The Bank of Canada has taken the lowest interest and mortgage rates in Canadian history and in a manner of months, sent them skyrocketing at the fastest pace on record. The Bank of Canada completely underestimated and dismissed the extent of the potential for inflationary growth over the short to medium term. Tembo repeatedly wrote about the potential for the bank putting the economy and the housing market at risk by waiting too long to respond to inflation which was building up in late 2021 and early 2022. We even warned that the Bank of Canada was potentially putting itself into a corner, and forcing it to rapidly raise rates to taper inflation. That’s exactly what happened. The reason Tembo wrote this was because we keep a close eye on inflationary history. There have been many central banks that have put themselves in positions where rates were kept too low for too long. In Australia in the late 1980s and early 1990s, the central bank waited too long to raise rates to cool a then booming economy. It was forced to frantically raise rates which created a severe recession and very high unemployment. Former Australian Prime Minister Paul Keating, in an interview with the Australian Broadcasting Corporation, said he and his staff were calling Australia’s Central Bank weekly to ask staff why they were holding off on raising rates. The fear was the then growing inflation rate in late 1988 and 1989. Similar outcomes have happened in the past in the U.S. and Canada.
Now, how is the frantic rate hiking by the Bank of Canada actually impacting ordinary working people? Tembo has created a graphic showing how much of a financial hit the BOC’s actions have had. In late October of last year, mortgage interest rates were in the low to mid 2% range. Based on a $800,000 mortgage, an amount not alien to many people given how high house prices were, a 2% mortgage would cost homeowners just over $3,400 a month. Let’s say that a couple of two professionals in their late 20s, making $80,000 each in Toronto, took advantage of low rates in October 2021 and just bought a $900,000 townhouse in Markham. Their combined take home pay would hover in and around $9,000 a month. After utilities, insurance, property taxes, and basic bills, their household spending would eat up a little over half of their budget. If that couple were to make the same move today, they would be paying $5,000 for the same mortgage amount. With inflation continuing to remain problematic and prices rising, household costs would be in a very uncomfortable position. While housing prices have fallen in many places, they have plateaued in other regions, and declined only slightly in some high value categories. And competition remains fierce as many people are in cash positions and want to take advantage of good deals. It’s a very tough market out there.

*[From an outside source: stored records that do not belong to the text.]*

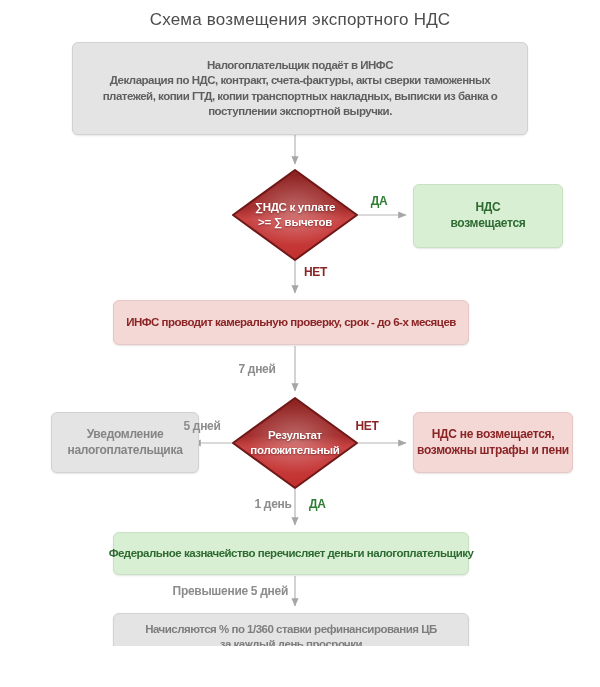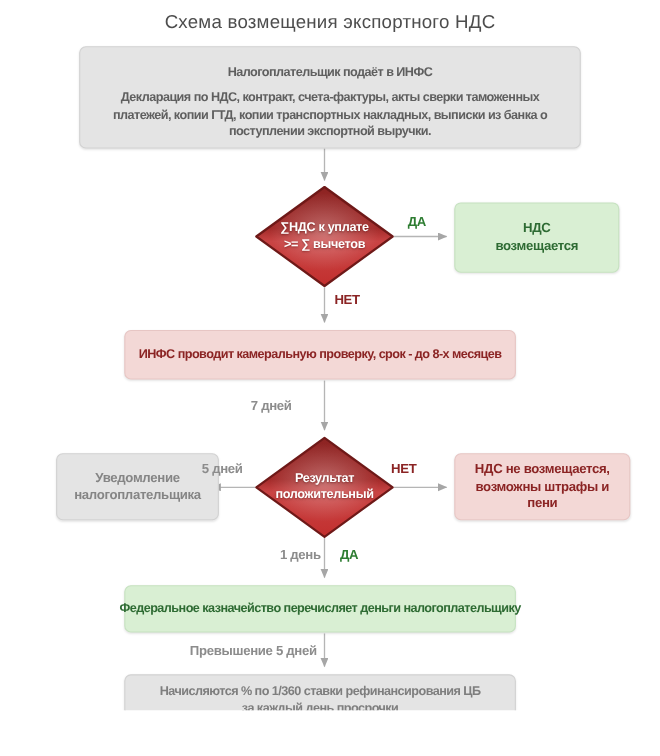"Налогоплательщик подаёт в ИНФС" #box-submit { gap: 8px -> none; justify-content: flex-end -> none }
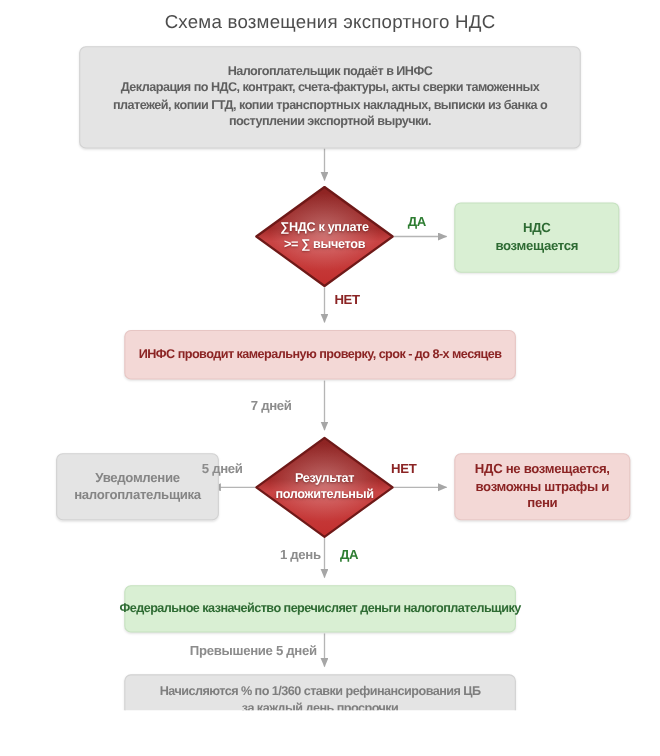"ИНФС проводит камеральную проверку, срок" div.oneline { text: 8-х -> 6-х }
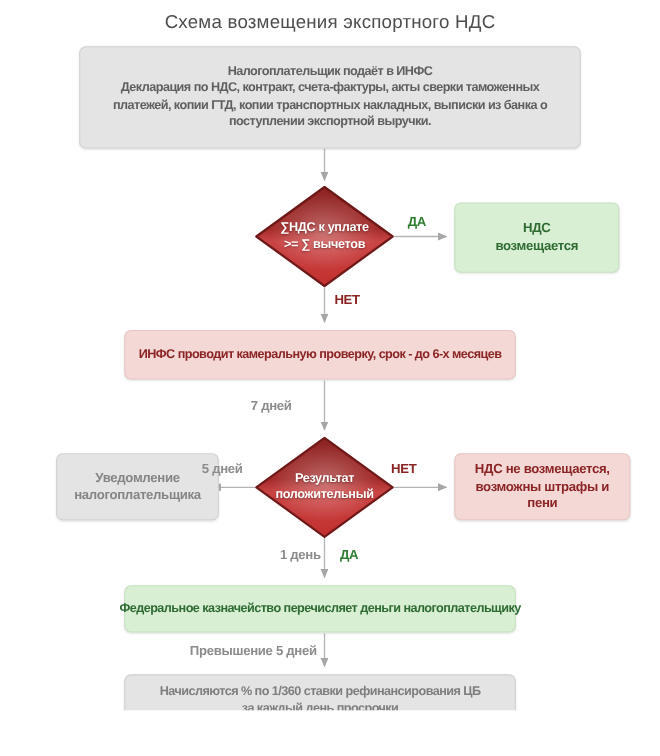"7 дней" #lbl-days7 { text-align: left -> center }
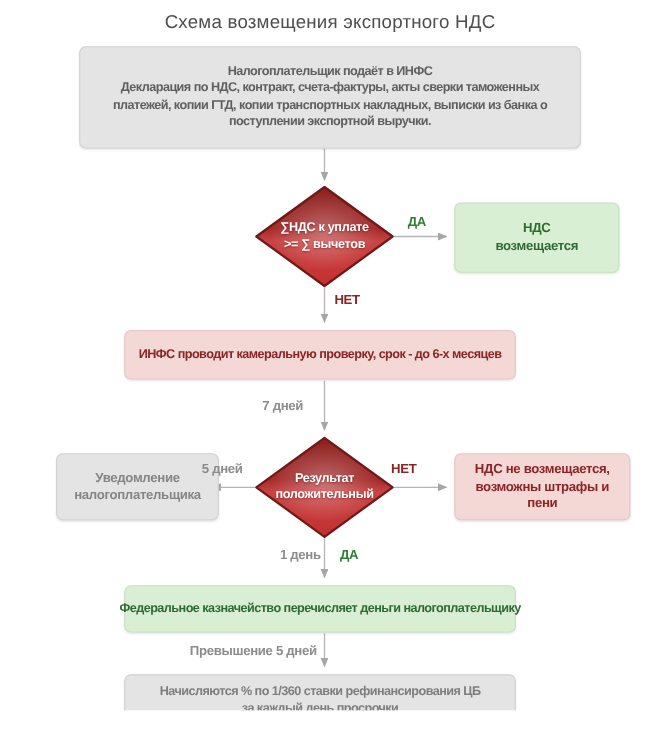"НДС не возмещается," #box-notrefunded { padding: 10px -> 2px }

These higher rates mean that a million dollar mortgage will cost buyers just under $2,500 extra a month. Very few people will be able to stomach those price increases. Our housing market has been put in a position where monthly mortgage payment costs have increased by 44%, forcing people to come up with an extra $18,000 a year AFTER taxes just to maintain their financial budgets and mortgage payments. This is a recipe for pain. It also explains why predictions of a recession are increasing. Homeowners will have a lot less cash for spending, investing, and saving. The good news is that Canadians are prudent and smart with their money (generally). Fixed rate mortgages dominate big bank balance sheets, so the number of homeowners whose mortgages will need to be renewed and who will face higher rates is generally small. At the end of the day, rates were never going to stay ultra-low forever. But there’s a big difference in a graduated rate increase cycle, and one where the central bank hikes rates 6 times in 9 months. The big lesson in all of this is that central bankers are not infallible, that they’re human and make mistakes too, and that the job of dealing with and forecasting economic changes is very, very hard. Stay humble and crack the economic history books!